Runaway on a Train
a Tale of Suspense and Intrigue
The train conductor looked at his watch, again. “Another late trainee. Awesome.”
The door of the control room opened, and a young man walked in, closing the door behind him. “Sorry, I'm late. I'm, uh, I'm Newman, the uh...”
“Yes, I know, you're Newman the trainee.” said the conductor. “I'm Connor. I'm the conductor. I'll be your supervisor today. We don't have a lot of time, so let's get straight to it, alright?”
“Okay, sounds good.” said Newman. “I just need to take my meds first, for the narcolepsy, and uh... what was the other one? Oh yeah, memory loss. I really shouldn't forget to take that. If I fall asleep without taking my meds, I lose any memory of where I am or what I've been doing. Last time that happened, I woke up on an island with a leaky rowboat, three magazines about wood-turning, a box of beef jerky, and a tricorn hat, and I thought I was a pirate."

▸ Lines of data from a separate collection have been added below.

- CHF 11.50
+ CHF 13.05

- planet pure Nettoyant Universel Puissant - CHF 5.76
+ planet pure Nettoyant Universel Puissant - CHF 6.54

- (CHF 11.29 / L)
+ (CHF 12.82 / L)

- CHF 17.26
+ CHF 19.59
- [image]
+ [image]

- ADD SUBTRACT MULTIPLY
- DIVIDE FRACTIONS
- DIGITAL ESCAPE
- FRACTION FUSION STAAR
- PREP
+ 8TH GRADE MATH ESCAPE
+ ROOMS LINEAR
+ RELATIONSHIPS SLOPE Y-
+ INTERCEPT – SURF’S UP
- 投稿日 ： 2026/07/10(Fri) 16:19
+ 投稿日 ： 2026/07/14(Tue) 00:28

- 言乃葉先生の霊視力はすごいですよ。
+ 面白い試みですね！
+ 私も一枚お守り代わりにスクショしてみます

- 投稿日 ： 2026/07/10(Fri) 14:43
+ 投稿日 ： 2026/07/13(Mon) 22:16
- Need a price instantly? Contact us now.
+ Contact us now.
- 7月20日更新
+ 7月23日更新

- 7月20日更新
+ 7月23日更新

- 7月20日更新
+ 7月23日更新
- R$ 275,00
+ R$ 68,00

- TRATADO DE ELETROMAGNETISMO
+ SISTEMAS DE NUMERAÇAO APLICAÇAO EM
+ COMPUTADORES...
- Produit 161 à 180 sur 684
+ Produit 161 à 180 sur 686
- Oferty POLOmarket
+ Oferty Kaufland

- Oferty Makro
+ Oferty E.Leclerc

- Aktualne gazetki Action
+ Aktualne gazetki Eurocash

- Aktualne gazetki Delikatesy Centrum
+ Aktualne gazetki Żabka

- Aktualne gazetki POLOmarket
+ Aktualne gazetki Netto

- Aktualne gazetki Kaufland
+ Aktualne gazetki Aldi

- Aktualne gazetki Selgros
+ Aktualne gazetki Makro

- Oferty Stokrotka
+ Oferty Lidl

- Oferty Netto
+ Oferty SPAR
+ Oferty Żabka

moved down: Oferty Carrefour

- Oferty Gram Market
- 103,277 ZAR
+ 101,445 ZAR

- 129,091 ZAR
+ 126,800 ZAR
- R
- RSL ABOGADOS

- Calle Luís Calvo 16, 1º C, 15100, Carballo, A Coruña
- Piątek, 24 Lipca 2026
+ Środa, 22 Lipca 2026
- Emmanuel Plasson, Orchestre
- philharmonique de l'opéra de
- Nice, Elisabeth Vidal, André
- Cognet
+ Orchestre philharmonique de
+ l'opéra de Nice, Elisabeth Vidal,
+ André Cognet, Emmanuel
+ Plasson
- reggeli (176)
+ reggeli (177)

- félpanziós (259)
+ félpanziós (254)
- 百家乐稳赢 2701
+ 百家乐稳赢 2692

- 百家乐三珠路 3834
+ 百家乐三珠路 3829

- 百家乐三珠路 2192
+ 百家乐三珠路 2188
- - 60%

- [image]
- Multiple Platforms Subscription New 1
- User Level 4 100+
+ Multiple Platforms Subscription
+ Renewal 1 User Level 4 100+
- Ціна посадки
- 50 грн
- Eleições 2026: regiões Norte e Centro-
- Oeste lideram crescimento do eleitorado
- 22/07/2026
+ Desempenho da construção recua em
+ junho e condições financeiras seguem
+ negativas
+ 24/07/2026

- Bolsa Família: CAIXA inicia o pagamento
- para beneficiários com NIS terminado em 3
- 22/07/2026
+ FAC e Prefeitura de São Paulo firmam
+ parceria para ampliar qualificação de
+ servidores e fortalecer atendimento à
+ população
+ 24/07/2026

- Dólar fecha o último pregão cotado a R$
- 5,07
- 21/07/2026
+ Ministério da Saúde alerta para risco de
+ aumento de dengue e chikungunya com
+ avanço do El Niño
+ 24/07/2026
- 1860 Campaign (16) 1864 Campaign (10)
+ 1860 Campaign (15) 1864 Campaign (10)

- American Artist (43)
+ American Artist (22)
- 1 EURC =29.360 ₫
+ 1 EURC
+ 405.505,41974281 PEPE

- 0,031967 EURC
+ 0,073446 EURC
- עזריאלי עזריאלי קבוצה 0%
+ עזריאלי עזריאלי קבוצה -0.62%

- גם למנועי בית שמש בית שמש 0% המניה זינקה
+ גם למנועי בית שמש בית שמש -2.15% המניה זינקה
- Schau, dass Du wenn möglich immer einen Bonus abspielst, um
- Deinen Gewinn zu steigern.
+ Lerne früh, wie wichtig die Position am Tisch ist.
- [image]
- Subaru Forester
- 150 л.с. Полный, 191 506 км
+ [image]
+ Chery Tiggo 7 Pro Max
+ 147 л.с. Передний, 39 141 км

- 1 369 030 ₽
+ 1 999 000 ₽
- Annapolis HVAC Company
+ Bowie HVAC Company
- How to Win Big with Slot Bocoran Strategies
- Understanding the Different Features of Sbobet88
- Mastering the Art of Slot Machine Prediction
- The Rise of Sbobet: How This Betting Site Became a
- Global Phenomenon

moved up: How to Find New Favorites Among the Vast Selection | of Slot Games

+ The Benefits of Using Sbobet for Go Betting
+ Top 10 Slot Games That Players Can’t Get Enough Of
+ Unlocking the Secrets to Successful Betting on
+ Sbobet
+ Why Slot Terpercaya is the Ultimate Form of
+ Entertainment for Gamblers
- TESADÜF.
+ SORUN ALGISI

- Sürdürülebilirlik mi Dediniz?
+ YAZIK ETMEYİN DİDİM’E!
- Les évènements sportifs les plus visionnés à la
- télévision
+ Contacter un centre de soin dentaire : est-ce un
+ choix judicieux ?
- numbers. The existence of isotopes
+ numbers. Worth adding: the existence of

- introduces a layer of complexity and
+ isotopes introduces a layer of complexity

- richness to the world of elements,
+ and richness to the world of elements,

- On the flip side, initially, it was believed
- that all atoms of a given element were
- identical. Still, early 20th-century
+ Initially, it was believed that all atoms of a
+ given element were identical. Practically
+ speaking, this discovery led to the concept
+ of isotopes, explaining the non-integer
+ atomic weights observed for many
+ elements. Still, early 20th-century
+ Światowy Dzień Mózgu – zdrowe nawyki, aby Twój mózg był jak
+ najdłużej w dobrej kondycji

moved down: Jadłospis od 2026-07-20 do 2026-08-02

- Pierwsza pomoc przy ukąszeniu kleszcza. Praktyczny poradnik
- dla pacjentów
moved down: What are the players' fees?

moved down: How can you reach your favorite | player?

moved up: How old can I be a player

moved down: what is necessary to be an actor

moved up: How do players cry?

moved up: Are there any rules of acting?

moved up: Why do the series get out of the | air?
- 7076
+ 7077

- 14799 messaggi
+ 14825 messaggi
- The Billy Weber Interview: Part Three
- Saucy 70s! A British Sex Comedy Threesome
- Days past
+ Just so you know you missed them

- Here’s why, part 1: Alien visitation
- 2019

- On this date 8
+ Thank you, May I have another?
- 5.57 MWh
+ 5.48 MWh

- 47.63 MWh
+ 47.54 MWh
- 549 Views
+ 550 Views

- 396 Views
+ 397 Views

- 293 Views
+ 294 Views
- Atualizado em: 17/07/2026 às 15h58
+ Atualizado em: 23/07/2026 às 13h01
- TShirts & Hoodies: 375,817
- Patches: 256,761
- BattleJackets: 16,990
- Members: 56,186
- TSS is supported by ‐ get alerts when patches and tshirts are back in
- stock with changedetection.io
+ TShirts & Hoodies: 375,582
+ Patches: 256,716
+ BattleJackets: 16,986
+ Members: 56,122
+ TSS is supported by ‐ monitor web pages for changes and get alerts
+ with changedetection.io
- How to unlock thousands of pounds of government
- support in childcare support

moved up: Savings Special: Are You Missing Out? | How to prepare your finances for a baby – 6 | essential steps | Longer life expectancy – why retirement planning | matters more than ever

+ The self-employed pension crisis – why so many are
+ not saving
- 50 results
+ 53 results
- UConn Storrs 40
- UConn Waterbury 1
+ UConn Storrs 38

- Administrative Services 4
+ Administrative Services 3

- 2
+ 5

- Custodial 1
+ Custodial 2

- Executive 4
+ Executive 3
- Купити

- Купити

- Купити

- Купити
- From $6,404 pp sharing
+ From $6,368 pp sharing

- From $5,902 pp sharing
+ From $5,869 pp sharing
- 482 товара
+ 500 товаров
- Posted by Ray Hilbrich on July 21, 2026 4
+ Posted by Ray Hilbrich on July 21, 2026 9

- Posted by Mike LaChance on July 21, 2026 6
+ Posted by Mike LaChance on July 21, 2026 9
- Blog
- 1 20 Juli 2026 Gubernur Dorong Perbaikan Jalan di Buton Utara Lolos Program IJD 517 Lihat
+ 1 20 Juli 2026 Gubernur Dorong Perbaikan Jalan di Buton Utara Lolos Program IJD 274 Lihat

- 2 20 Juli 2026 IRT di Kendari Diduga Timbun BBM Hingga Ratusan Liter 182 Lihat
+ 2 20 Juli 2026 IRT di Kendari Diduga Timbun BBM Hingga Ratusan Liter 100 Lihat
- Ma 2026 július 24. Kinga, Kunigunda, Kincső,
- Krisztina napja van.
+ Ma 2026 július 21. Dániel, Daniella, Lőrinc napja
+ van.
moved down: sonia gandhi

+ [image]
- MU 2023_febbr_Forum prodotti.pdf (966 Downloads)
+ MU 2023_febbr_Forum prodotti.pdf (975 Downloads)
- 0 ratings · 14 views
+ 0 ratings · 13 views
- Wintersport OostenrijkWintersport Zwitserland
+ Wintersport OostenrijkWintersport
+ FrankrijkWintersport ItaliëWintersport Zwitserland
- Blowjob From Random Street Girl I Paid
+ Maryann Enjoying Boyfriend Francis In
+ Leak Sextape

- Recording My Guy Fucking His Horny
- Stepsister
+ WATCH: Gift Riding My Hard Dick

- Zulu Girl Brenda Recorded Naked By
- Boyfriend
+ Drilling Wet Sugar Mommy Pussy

“Fine then, be quick about it. Just take your meds, and let's get going, alright?”
Newman took off his backpack and set it down on the floor, then slowly took out two pill bottles, and set them down on a counter next to the train's control station. He then slowly took out two more. “Oh, yeah, I forgot about these. I have another one for panic attacks. I also have this one here for the nausea that I get from the other meds.”
Connor looked at his watch, and began tapping his foot. “Okay then.”
Newman reached into his backpack again, and pulled out a tea kettle, and a cup.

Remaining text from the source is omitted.